Risk of recurrent stillbirth: systematic review and meta-analysis.

Author information

1
Epidemiology Group, Institute of Applied Health Sciences, University of Aberdeen, Aberdeen, UK.
2
Medical Statistics Team, Institute of Applied Health Sciences, University of Aberdeen, Aberdeen, UK.
3
Epidemiology Group, Institute of Applied Health Sciences, University of Aberdeen, Aberdeen, UK sohinee.bhattacharya@abdn.ac.uk.

Abstract

OBJECTIVE:

To determine the risk of recurrent stillbirth.

DESIGN:

Systematic review and meta-analysis of cohort and case-control studies.

DATA SOURCES:

Embase, Medline, Cochrane Library, PubMed, CINAHL, and Scopus searched systematically with no restrictions on date, publication, or language to identify relevant studies. Supplementary efforts included searching relevant internet resources as well as hand searching the reference lists of included studies. Where published information was unclear or inadequate, corresponding authors were contacted for more information.

STUDY SELECTION:

Cohort and case-control studies from high income countries were potentially eligible if they investigated the association between stillbirth in an initial pregnancy and risk of stillbirth in a subsequent pregnancy. Stillbirth was defined as fetal death occurring at more than 20 weeks' gestation or a birth weight of at least 400 g. Two reviewers independently screened titles to identify eligible studies based on inclusion and exclusion criteria agreed a priori, extracted data, and assessed the methodological quality using scoring criteria from the critical appraisal skills programme. Random effects meta-analyses were used to combine the results of the included studies. Subgroup analysis was performed on studies that examined unexplained stillbirth.

RESULTS:

13 cohort studies and three case-control studies met the inclusion criteria and were included in the meta-analysis. Data were available on 3,412,079 women with pregnancies beyond 20 weeks duration, of who 3,387,538 (99.3%) had had a previous live birth and 24,541 (0.7%) a stillbirth. A total of 14,283 stillbirths occurred in subsequent pregnancies, 606/24,541 (2.5%) in women with a history of stillbirth and 13,677/3,387,538 (0.4%) among women with no such history (pooled odds ratio 4.83, 95% confidence interval 3.77 to 6.18). 12 studies specifically assessed the risk of stillbirth in second pregnancies. Compared with women who had a live birth in their first pregnancy, those who experienced a stillbirth were almost five times more likely to experience a stillbirth in their second pregnancy (odds ratio 4.77, 95% confidence interval 3.70 to 6.15).
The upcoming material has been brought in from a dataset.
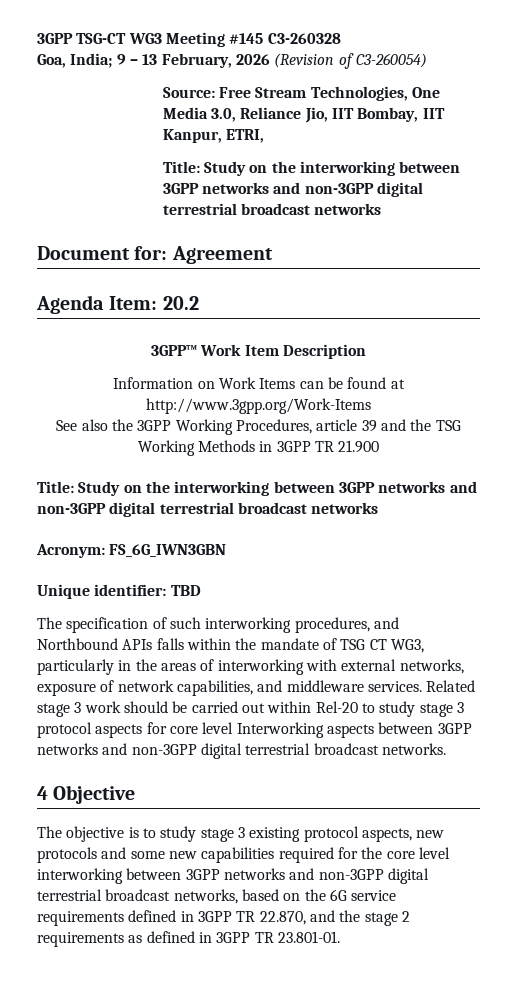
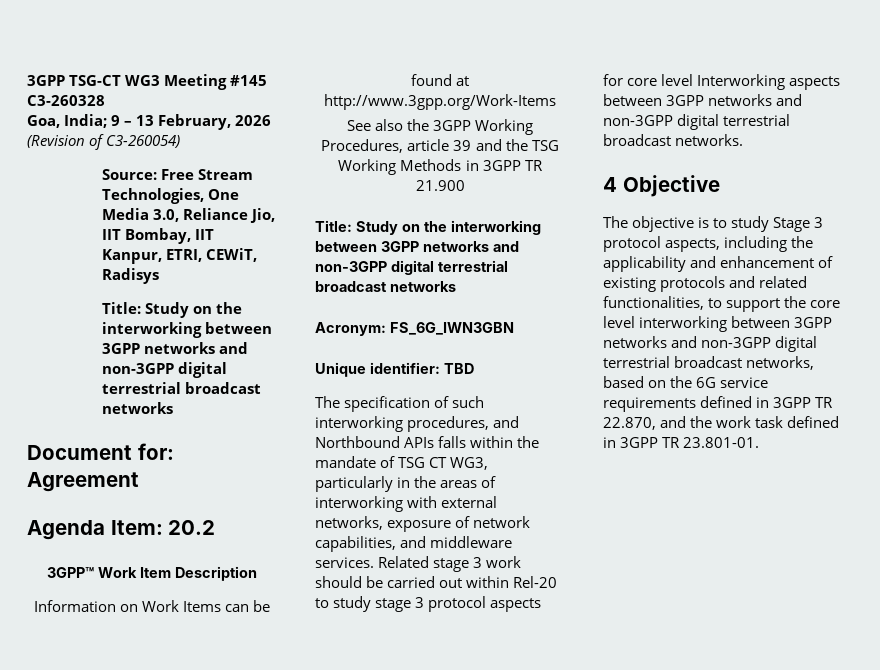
- Source: Free Stream Technologies, One Media 3.0, Reliance Jio, IIT Bombay, IIT Kanpur, ETRI,
+ Source: Free Stream Technologies, One Media 3.0, Reliance Jio, IIT Bombay, IIT Kanpur, ETRI, CEWiT, Radisys
- The objective is to study stage 3 existing protocol aspects, new protocols and some new capabilities required for the core level interworking between 3GPP networks and non-3GPP digital terrestrial broadcast networks, based on the 6G service requirements defined in 3GPP TR 22.870, and the stage 2 requirements as defined in 3GPP TR 23.801-01.
+ The objective is to study Stage 3 protocol aspects, including the applicability and enhancement of existing protocols and related functionalities, to support the core level interworking between 3GPP networks and non-3GPP digital terrestrial broadcast networks, based on the 6G service requirements defined in 3GPP TR 22.870, and the work task defined in 3GPP TR 23.801-01.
The pooled odds ratio using the adjusted effect measures from the primary studies was 3.38 (95% confidence interval 2.61 to 4.38). Four studies examined the risk of recurrent unexplained stillbirth. Methodological differences between these studies precluded pooling the results.

CONCLUSIONS:

The risk of stillbirth in subsequent pregnancies is higher in women who experience a stillbirth in their first pregnancy. This increased risk remained after adjusted analysis. Evidence surrounding the recurrence risk of unexplained stillbirth remains controversial.

PMID:
26109551
DOI:
10.1136/bmj.h3080
[Indexed for MEDLINE]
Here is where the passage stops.